Version comparison data:
▬▬▬

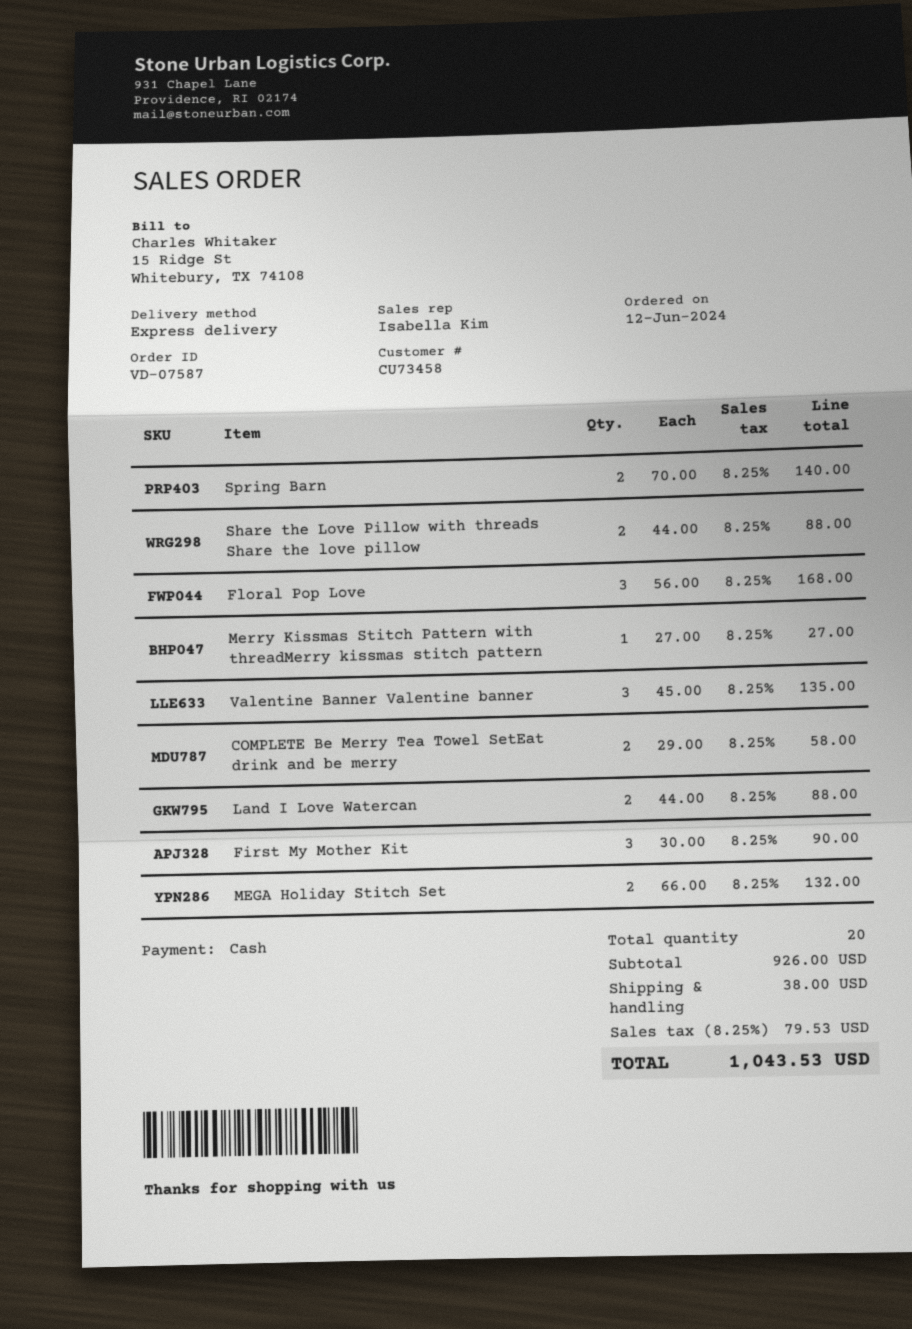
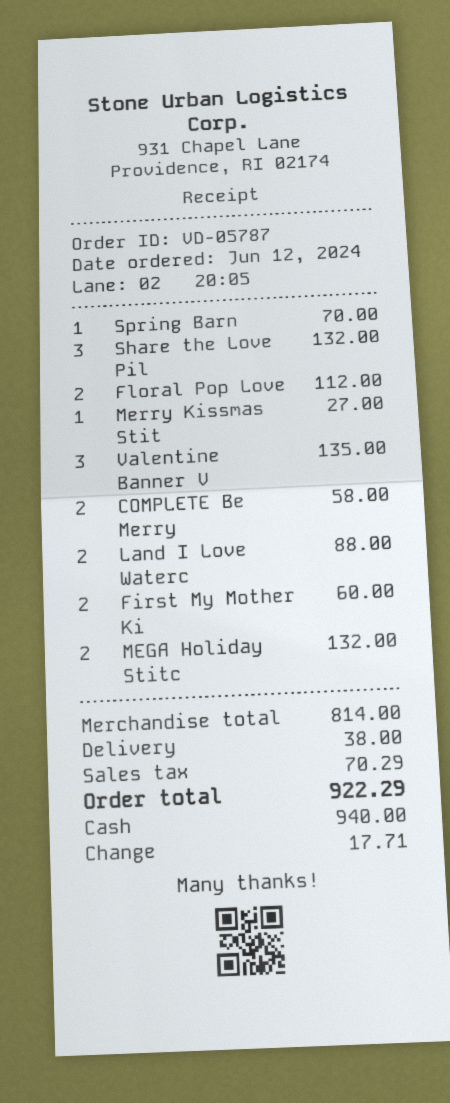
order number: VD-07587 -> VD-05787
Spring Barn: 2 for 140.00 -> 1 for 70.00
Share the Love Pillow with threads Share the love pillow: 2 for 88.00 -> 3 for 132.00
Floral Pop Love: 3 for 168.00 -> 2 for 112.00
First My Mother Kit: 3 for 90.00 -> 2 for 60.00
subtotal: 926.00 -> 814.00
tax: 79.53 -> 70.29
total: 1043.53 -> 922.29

▬▬▬

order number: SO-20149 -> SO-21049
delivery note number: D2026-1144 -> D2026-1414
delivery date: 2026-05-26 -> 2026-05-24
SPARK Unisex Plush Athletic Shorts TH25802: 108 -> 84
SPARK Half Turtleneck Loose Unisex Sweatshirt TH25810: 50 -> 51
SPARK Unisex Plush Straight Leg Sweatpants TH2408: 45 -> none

▬▬▬

■ Exercise instructions ■
Show every line of the data that includes the string "order".

■ Result of the exercise ■
order number: VD-07587 -> VD-05787
order number: SO-20149 -> SO-21049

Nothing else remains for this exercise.